Il computer ad acqua: autonomia energetica

Max Petri 9 maggio 2012 0
Il computer ad acqua: autonomia energetica

La tecnologia fa passi da gigante ogni giorno: basti pensare ai nuovi dispositivi mobile, tablet e super computer tra le nostre mani. I processori e le componentistiche elettroniche processano i dati in maniera sempre più veloce e potente e, forse spesso senza rendercene conto, siamo sempre più dipendenti dall’energia elettrica. Tutti i vantaggi della modernità comportano un consistente dispendio energetico e, per sopperire all’autonomo “fabbisogno giornaliero”, non sempre gli impianti fotovoltaici e l’energie alternative sono sufficienti. Molti apparecchi (compresi i notebook e ipad) senza il cavo di alimentazione dopo qualche ora diventano oggetti inutilizzabili o semplici soprammobili hi-tech.
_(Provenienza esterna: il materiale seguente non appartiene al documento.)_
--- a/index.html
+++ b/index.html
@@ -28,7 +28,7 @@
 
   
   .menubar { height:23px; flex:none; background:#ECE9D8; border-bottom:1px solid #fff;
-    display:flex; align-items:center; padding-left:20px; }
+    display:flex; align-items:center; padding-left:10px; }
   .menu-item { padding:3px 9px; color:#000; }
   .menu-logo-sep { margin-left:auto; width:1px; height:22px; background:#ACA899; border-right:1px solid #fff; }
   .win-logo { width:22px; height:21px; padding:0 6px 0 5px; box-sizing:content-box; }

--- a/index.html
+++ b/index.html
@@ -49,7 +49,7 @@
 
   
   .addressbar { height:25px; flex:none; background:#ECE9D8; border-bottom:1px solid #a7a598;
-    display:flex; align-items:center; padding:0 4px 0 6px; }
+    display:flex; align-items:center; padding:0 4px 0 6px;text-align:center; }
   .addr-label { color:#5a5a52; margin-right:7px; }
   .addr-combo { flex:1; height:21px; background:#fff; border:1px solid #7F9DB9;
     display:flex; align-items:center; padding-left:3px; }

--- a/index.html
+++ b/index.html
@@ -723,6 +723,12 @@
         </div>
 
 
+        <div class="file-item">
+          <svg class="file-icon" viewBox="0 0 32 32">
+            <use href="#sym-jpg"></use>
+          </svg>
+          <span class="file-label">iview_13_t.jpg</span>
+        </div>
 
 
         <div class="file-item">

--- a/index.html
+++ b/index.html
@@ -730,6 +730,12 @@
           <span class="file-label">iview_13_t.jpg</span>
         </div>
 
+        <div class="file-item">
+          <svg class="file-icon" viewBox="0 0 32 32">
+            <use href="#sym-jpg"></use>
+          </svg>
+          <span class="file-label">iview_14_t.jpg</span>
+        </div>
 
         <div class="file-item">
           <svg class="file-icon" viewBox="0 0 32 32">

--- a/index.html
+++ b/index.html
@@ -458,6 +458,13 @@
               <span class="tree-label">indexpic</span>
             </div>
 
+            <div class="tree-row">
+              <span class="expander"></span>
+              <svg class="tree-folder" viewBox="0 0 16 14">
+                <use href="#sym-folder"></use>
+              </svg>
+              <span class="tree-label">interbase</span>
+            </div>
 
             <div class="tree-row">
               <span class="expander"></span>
Nonostante sembri abbastanza complesso e quasi utopistico liberarsi dalla schiavitù energetica, navigando sul web ci si imbatte in interessanti prototipi che un giorno forse diverranno realtà. Uno di questi gioiellini eco-tecnologici è Planbook: un computer portatile in grado di essere ricaricato con un bicchiere pieno d’acqua. Plantbook è stato progettato da due ricercatori (S. Beak e H. Kim) che hanno preso spunto dalle canne di bambù per creare il design di questo potente laptop. Il pc è composto da due dispaly avvolgibili e pieghevoli: uno per il monitor l’altro per la tastiera. Una volta chiuso, il computer assume una forma cilindrica e, quando viene inserito in un bicchiere d’acqua sotto il sole, ricava l’energia elettrica necessaria al suo funzionamento grazie all’elettrolisi. Come accade per la fotosintesi oltre a ricavare l’energia viene liberato ossigeno.
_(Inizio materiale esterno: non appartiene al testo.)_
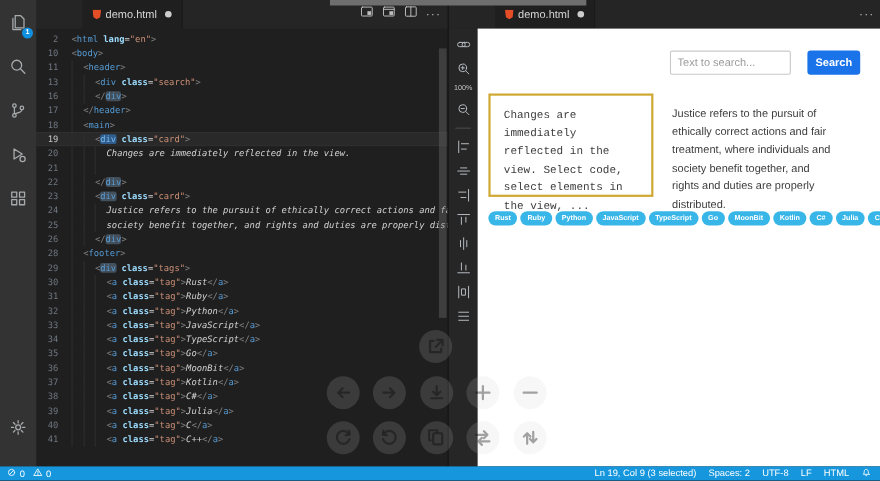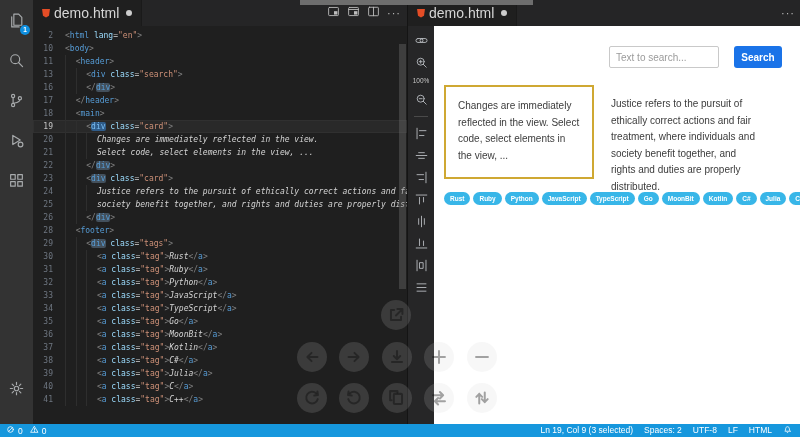--- a/index.html
+++ b/index.html
@@ -23,7 +23,7 @@
   .right-group{left:407px;width:393px;background:#1f1f1f;border-left:1px solid #141414;}
   .tabbar{position:relative;height:26px;background:#252526;display:flex;align-items:stretch;}
   .tab{display:flex;align-items:center;gap:4px;padding:0 9px;background:#1f1f1f;color:#d6d6d6;
-    font-size:14px;border-right:1px solid #1a1a1a;}
+    font-size:10px;border-right:1px solid #1a1a1a;margin-left:42px;}
   .fico{width:8px;height:9px;background:#e44d26;clip-path:polygon(0 0,100% 0,88% 80%,50% 100%,12% 80%);}
   .mod-dot{width:6px;height:6px;border-radius:50%;background:#cdcdcd;margin-left:3px;}
   .tab-actions{position:absolute;right:6px;top:0;height:26px;display:flex;align-items:center;gap:7px;color:#bdbdbd;}

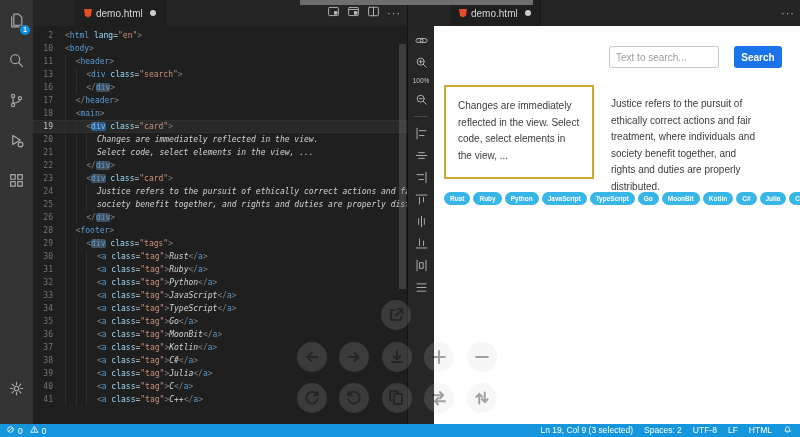--- a/index.html
+++ b/index.html
@@ -39,7 +39,7 @@
   .cur .gut{color:#c6c6c6;text-align:right;}
   .cl{white-space:pre;}
   .ind{display:inline-block;width:2ch;height:13px;vertical-align:top;border-left:1px solid #2e2e2e;}
-  .p{color:#808080;} .t{color:#569cd6;} .a{color:#9cdcfe;} .o{color:#d4d4d4;}
+  .p{color:#808080;} .t{color:#569cd6;} .a{color:#9cdcfe;font-weight:bold;} .o{color:#d4d4d4;}
   .s{color:#ce9178;} .x{color:#d4d4d4;font-style:italic;}
   .th{color:#569cd6;background:#43505c;border-radius:2px;}
   .ts{color:#79bdf2;background:#2f5c8a;border-radius:2px;}

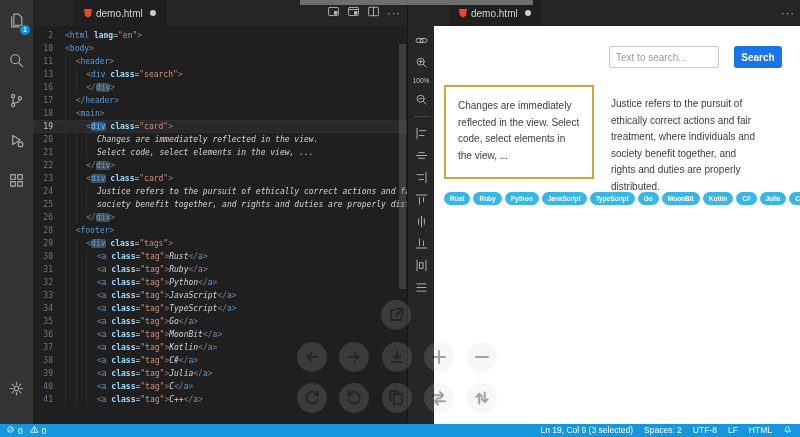--- a/index.html
+++ b/index.html
@@ -64,7 +64,7 @@
   .pv-btn{position:absolute;left:300px;top:20px;width:48px;height:22px;background:#1a73e8;color:#fff;
     border:none;border-radius:3px;font-size:10px;font-weight:bold;font-family:"Liberation Sans",sans-serif;}
   .card{position:absolute;top:59px;font-size:10px;line-height:16.5px;color:#3c3c3c;}
-  .card1{left:10px;width:150px;height:94px;border:2px solid #cfa832;padding:11px 12px;box-sizing:border-box;}
+  .card1{left:10px;width:150px;height:94px;border:2px solid #cfa832;padding:11px 12px;box-sizing:border-box;font-family:Liberation Mono, monospace;}
   .card2{left:177px;width:144px;padding:11px 0;}
   .tags-row{position:absolute;left:10px;top:166px;display:flex;gap:3px;}
   .pill{background:#38b6e8;color:#fff;font-size:6.5px;font-weight:bold;padding:3px 6px;border-radius:9px;white-space:nowrap;}

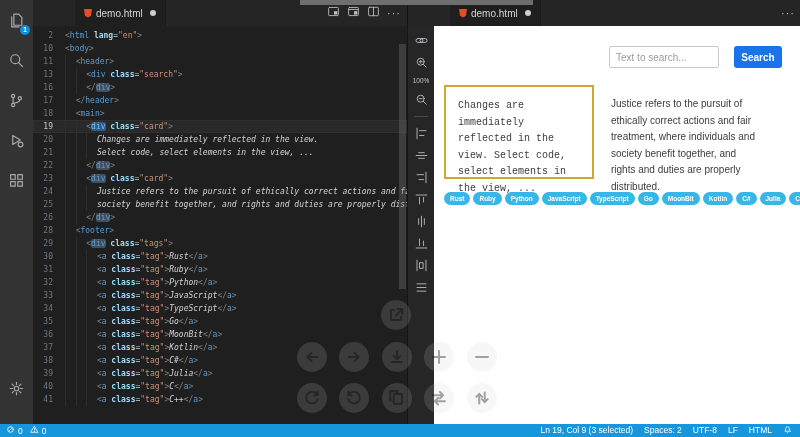--- a/index.html
+++ b/index.html
@@ -174,7 +174,7 @@
         <div class="code-row"><span class="gut">18</span><span class="cl"><span class="ind"></span><span class="p">&lt;</span><span class="t">main</span><span class="p">&gt;</span></span></div>
         <div class="code-row cur"><span class="gut">19</span><span class="cl"><span class="ind"></span><span class="ind"></span><span class="p">&lt;</span><span class="ts">div</span><span class="x"> </span><span class="a">class</span><span class="o">=</span><span class="s">"card"</span><span class="p">&gt;</span></span></div>
         <div class="code-row"><span class="gut">20</span><span class="cl"><span class="ind"></span><span class="ind"></span><span class="ind"></span><span class="x">Changes are immediately reflected in the view.</span></span></div>
-        <div class="code-row"><span class="gut">21</span><span class="cl"><span class="ind"></span><span class="ind"></span><span class="ind"></span><span class="x">Select code, select elements in the view, ...</span></span></div>
+        <div class="code-row"><span class="gut">21</span><span class="cl"><span class="ind"></span><span class="ind"></span><span class="ind"></span></span></div>
         <div class="code-row"><span class="gut">22</span><span class="cl"><span class="ind"></span><span class="ind"></span><span class="p">&lt;/</span><span class="th">div</span><span class="p">&gt;</span></span></div>
         <div class="code-row"><span class="gut">23</span><span class="cl"><span class="ind"></span><span class="ind"></span><span class="p">&lt;</span><span class="th">div</span><span class="x"> </span><span class="a">class</span><span class="o">=</span><span class="s">"card"</span><span class="p">&gt;</span></span></div>
         <div class="code-row"><span class="gut">24</span><span class="cl"><span class="ind"></span><span class="ind"></span><span class="ind"></span><span class="x">Justice refers to the pursuit of ethically correct actions and fair</span></span></div>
Sono ben visibili anche nello schema qui sopra, i vari processi effettuati dalla eco-macchina. Una volta assorbita l’acqua, scatta l’elettrolisi (processo chimico che permette di dividere le molecole presenti nell’acqua), viene estratto l’idrogeno, prodotta l’energia elettrica ed emesso l’ossigeno. Le batterie di Plantbook sarebbero facilmente ricaricate grazie alla presenza dell’idrogeno e l’emissione in atmosfera di ossigeno. Il ciclo di ricarica verrebbe segnalato come completo attraverso appositi LED inseriti all’interno di una “fogliolina” che fa sembrare il cilindro in una vera e propria canna di bambù hi-tech. L’involucro del notebook è ovviamente progettato in materiali totalmente impermeabili e difficilmente danneggiabili dal contatto con l’acqua.
Un’innovazione tecnologica per ambientalisti ed amanti del non spreco che ci aiuterà a rispettare l’ambiente e risparmiare sulle bollette di casa.